Gewalt in Zügen: Jeder dritte Bahnmitarbeiter denkt über Kündigung nach
Wichtige Fakten
- • Fast jeder dritte Bahnmitarbeiter denkt über Kündigung nach.
- • Die Hälfte der Befragten erlebte bereits tätliche Angriffe.

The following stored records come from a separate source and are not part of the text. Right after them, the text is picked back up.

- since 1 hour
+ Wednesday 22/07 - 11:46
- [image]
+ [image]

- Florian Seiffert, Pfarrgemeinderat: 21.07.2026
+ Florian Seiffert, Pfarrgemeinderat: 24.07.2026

- • 85% der Mitarbeiter mit Kundenkontakt wurden verbal attackiert.
- • 2025 gab es über 5.600 Gewaltdelikte in Zügen und Bahnhöfen.
- • EVG warnt vor massivem Personalverlust und Systemkrise.
Zunehmende Gewalt bedroht Bahnbetrieb
Laut einer Umfrage der Eisenbahn-Gewerkschaft (EVG) denkt fast jeder dritte Bahnmitarbeiter aufgrund zunehmender Gewalt in Zügen und Bussen über eine Kündigung nach. Die Hälfte aller Befragten wurde bereits Opfer eines tätlichen Angriffs, bei verbalen Attacken liegt die Zahl noch höher. Insbesondere Mitarbeiter mit Kundenkontakt sind betroffen: 85 Prozent erlebten Beschimpfungen, Beleidigungen oder Bedrohungen.
Systemkrise durch Personalflucht
Die Gewaltdelikte in Zügen und auf Bahnhöfen stiegen 2025 auf über 5.600 Fälle. Der stellvertretende EVG-Vorsitzende Kristian Loroch warnt, dass die ausufernde Gewalt das gesamte System ins Wanken bringt. Ein so massiver Personalverlust sei für kein Unternehmen kompensierbar, und ohne Gegenmaßnahmen könnten bald massenhaft Züge und Busse wegen Personalmangels stillstehen.